Aschersleben/MZ. - Das verriet Ulrich Gerstner den Zuhörern der Frühjahrslese am Dienstagabend in der Kreisbibliothek in Aschersleben. Er wie die Kulturamtsleiterin der Stadt Aschersleben, Siegrun Ponikelsky, hatten ihr Lieblingsbuch mitgebracht und gingen mit ihrem Publikum auf Buchfühlung.

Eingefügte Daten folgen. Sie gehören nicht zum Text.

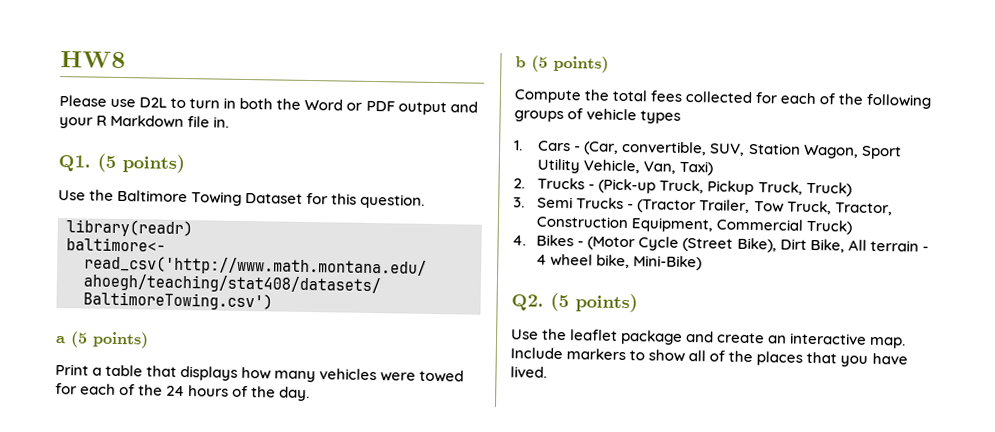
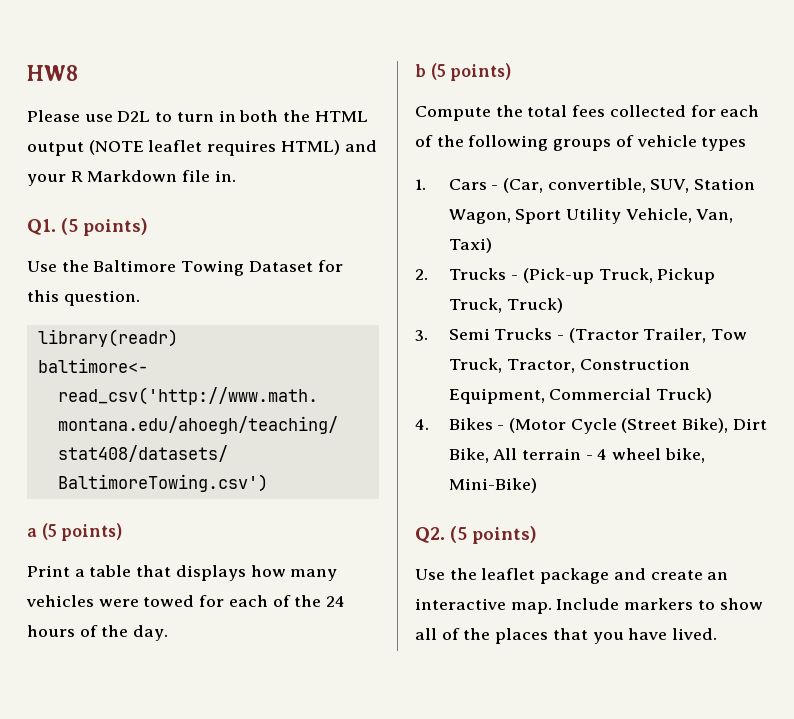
[304,98,447,116] Word or PDF output -> [314,111,368,122] [27,140,340,156] HTML output (NOTE leaflet requires HTML)

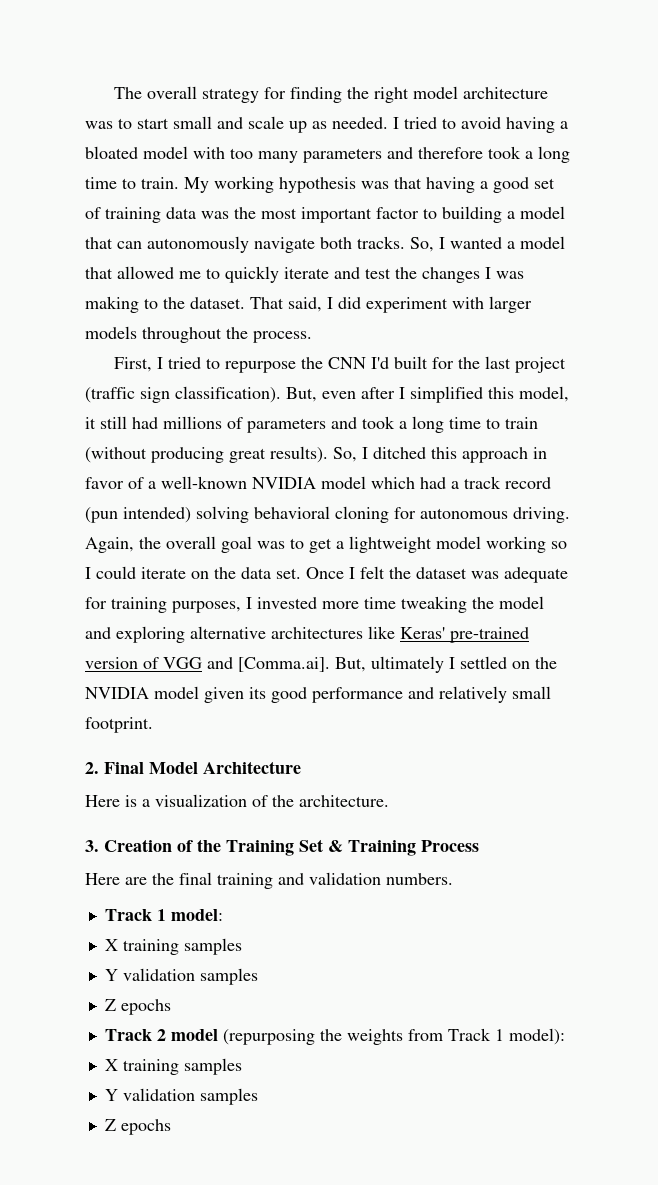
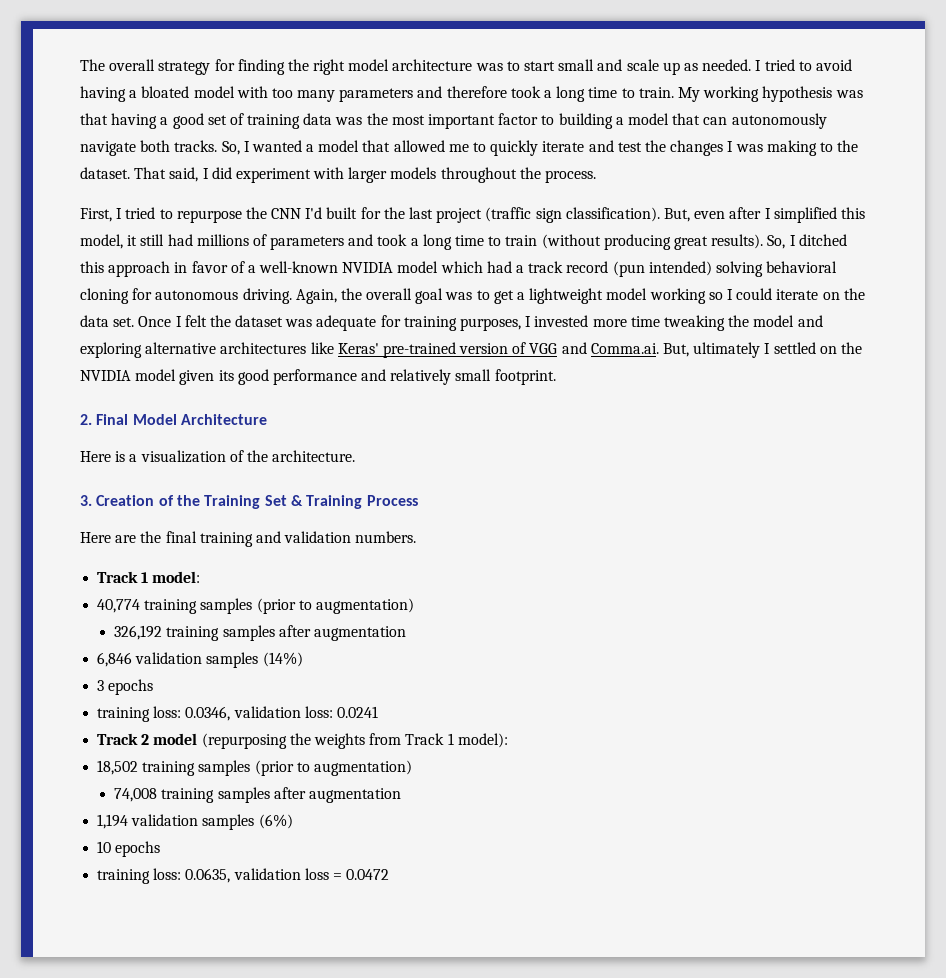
[238,657,330,672] [Comma.ai]. -> [590,343,659,354] Comma.ai.
[104,938,242,955] [104,968,258,985] [104,999,171,1015] X training samples // Y validation samples // Z epochs -> [97,598,414,614] [114,625,406,641] [97,652,303,668] [97,679,154,695] [97,706,378,722] 40,774 training samples (prior to augmentation) // 326,192 training samples after augmentation // 6,846 validation samples (14%) // 3 epochs // training loss: 0.0346, validation loss: 0.0241
[104,1058,242,1075] [104,1088,258,1105] [104,1119,171,1135] X training samples // Y validation samples // Z epochs -> [97,760,412,776] [114,787,401,803] [97,814,293,830] [97,841,161,857] [97,868,390,884] 18,502 training samples (prior to augmentation) // 74,008 training samples after augmentation // 1,194 validation samples (6%) // 10 epochs // training loss: 0.0635, validation loss = 0.0472

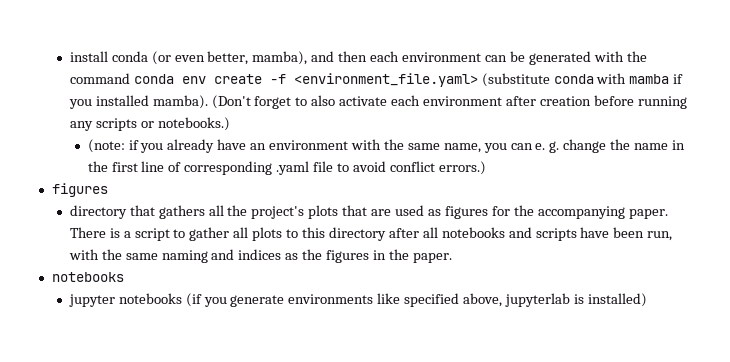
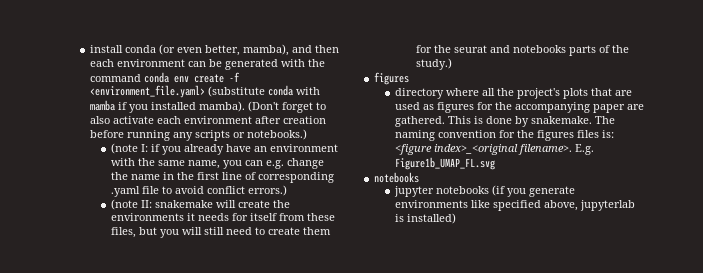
[87,139,125,153] (note: -> [110,143,148,154] (note I:
[535,141,560,153] e. g. -> [265,160,284,169] e.g.
(486, 168) none -> [110,199,290,210] [110,213,335,221] [110,227,331,238] [415,45,629,56] [415,58,452,70] // (note II: snakemake will create the environments it needs for itself from these files, but you will still need to create them for the seurat and notebooks parts of the study.)
[129,205,205,219] that gathers -> [445,88,479,96] where
[628,209,668,219] [69,227,673,241] [68,249,452,263] paper. There is a script to gather all plots to this directory after all notebooks and scripts have been run, with the same naming and indices as the figures in the paper. -> [592,104,644,113] [394,116,615,127] [394,130,614,141] [394,144,594,155] [394,157,495,170] paper are gathered. This is done by snakemake. The naming convention for the figures files is: <figure index>_<original filename>. E.g. Figure1b_UMAP_FL.svg

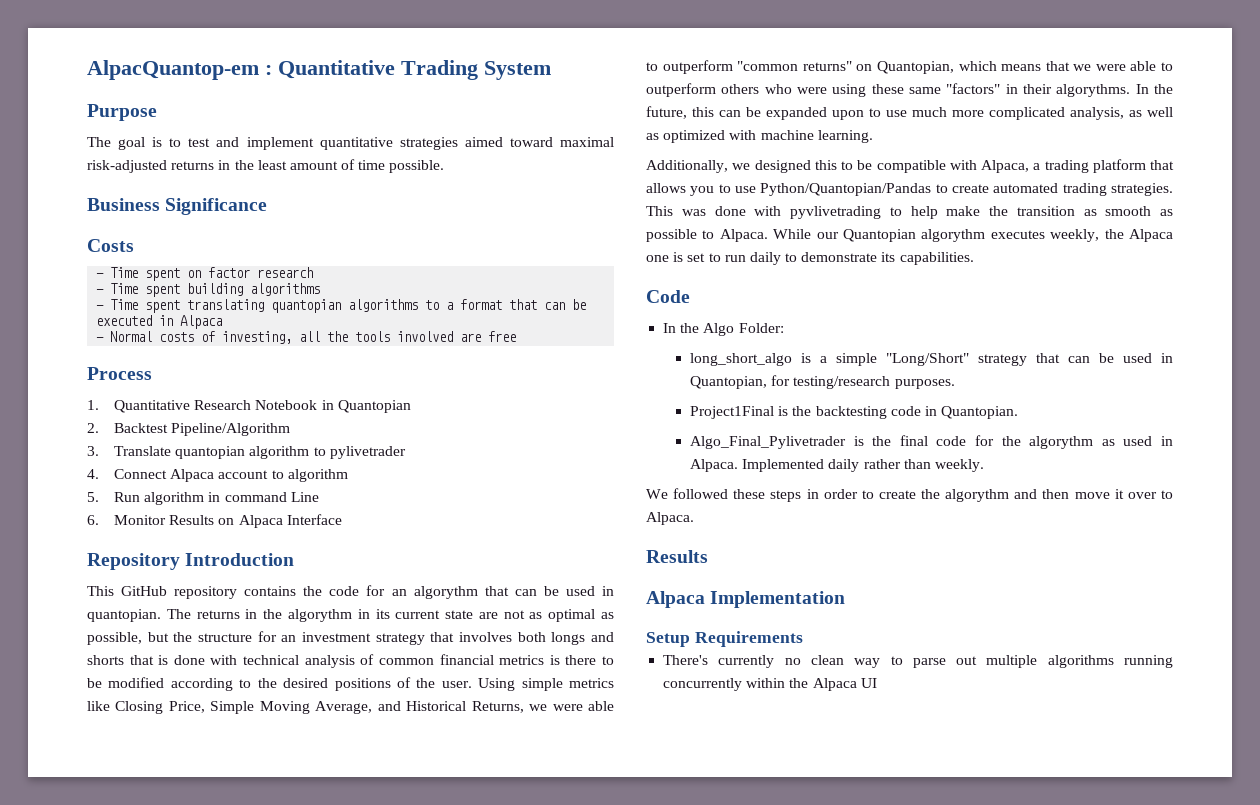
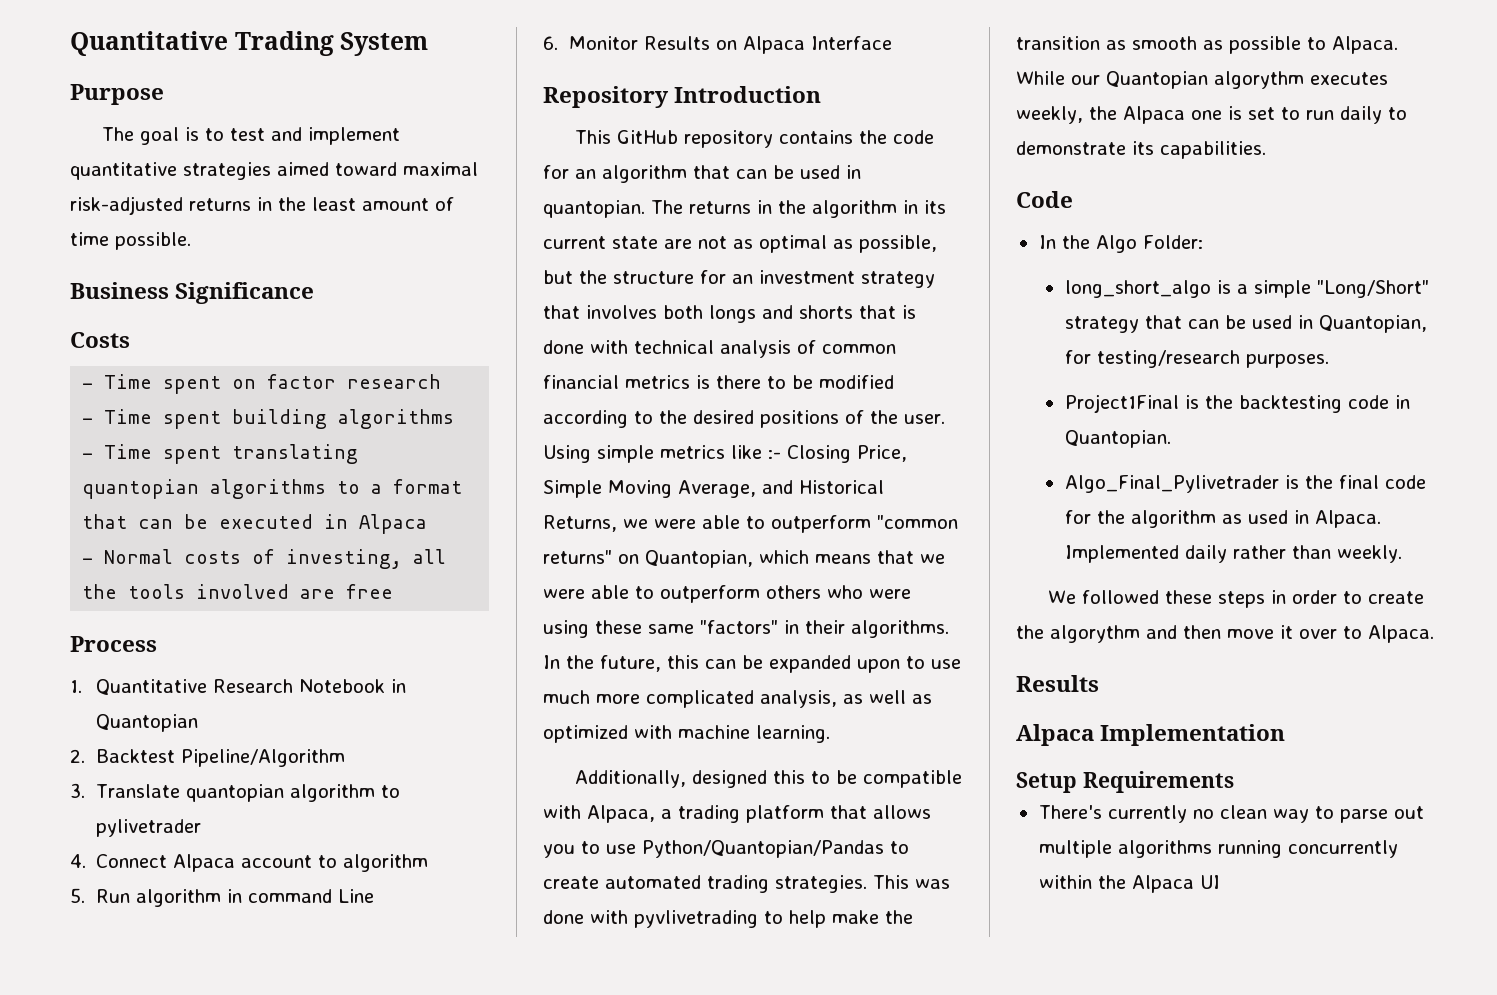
[87,60,272,80] AlpacQuantop-em : -> (70, 43) none
[413,586,478,599] algorythm -> [602,165,687,183] algorithm
[287,609,352,622] algorythm -> [812,200,897,218] algorithm
(110, 706) none -> [768,450,781,459] :-
[1056,84,1131,97] algorythms. -> [851,620,949,638] algorithms.
[732,163,751,170] we -> (686, 779) none
[1029,436,1094,449] algorythm -> [1130,510,1216,528] algorithm

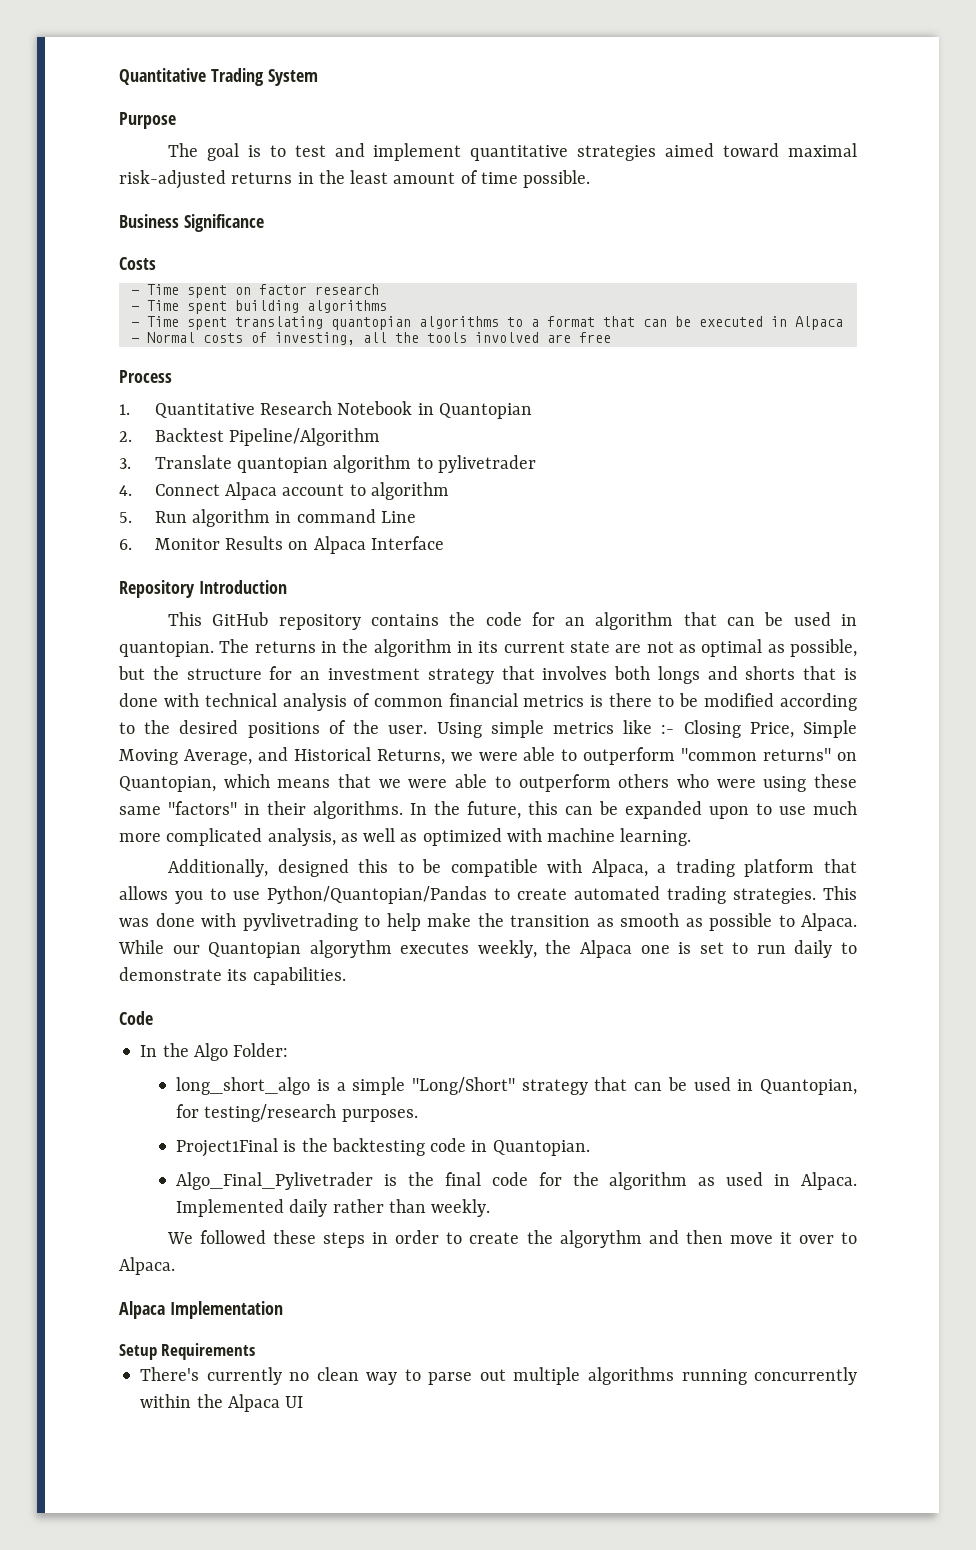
[1016,675,1099,692] // Results -> (175, 1266) none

In "Grau ist bunt - Was im Alter möglich ist" erzählt Scherf, der ehemalige Regierungschef Bremens, über das Älterwerden und seinen sogenannten Ruhestand, beschreibt sich damit als prototypisches Vorbild der "jungen Alten". Im privaten Diskurs über seine Planung der letzten Lebensphase, vom Auszug der Kinder aus der elterlichen Wohnung über den Abschied aus dem geliebten Bremer Rathaus bis hin zur Gründung seiner Hausgemeinschaft, die heute gern als "berühmteste Wohngemeinschaft Deutschlands" bezeichnet wird. Dabei bleibt er der Politiker Scherf, der programmatisch und visionär neue Wohnformen für das Alter propagiert, der den Jugendwahn zu Grabe trägt, der ein ganz neues Verständnis von Arbeit und Freizeit heraufdämmern sieht, der ganz handfest angesichts der demografischen Entwicklung eine längere Lebensarbeitszeit fordert und einen Systemwechsel in der Pflege.

In der Familienchronik "Schweigen tut weh", die Siegrun Ponikelsky mitgebracht hatte, beschreibt die Journalisitin Alexandra Senfft die eigene, schwierige Familiengeschichte. Ihr Großvater Hanns Ludin war seit 1941 deutscher Gesandter in Bratislava und für die Deportation der slowakischen Juden in die Vernichtungslager mitverantwortlich. 1947 wurde er in Bratislava als Kriegsverbrecher zum Tode verurteilt und hingerichtet. Ihre Großmutter tat alles, um die Verbrechen des Vaters vor den Kindern zu verbergen. Sein jüngster Sohn Malte setzte sich in seinem Dokumentarfilm "2 oder 3 Dinge, die ich von ihm weiß" 2004 erstmals mit der Vergangenheit seines Vaters auseinander. Alexandra Senfft schildert dagegen das Leben ihrer Mutter Erika, die als Einzige von der Hinrichtung des Vaters wusste, aber nicht darüber sprach. Erika Ludin zerbricht an dem Konflikt zwischen Schuld und Loyalität und der Unfähigkeit, um den Vater zu trauern.

Über das individuelle Schicksal Erika Ludins hinaus thematisiert das sehr persönliche Buch auch das für die deutsche Nachkriegsgeneration typische Verschweigen und Verdrängen innerhalb der Familie. Der literarische Abend in der Kreisbibliothek wurde musikalisch hervorragend umrahmt vom Gitarrenensemble der Kreismusikschule unter Leitung von Beate Peßler.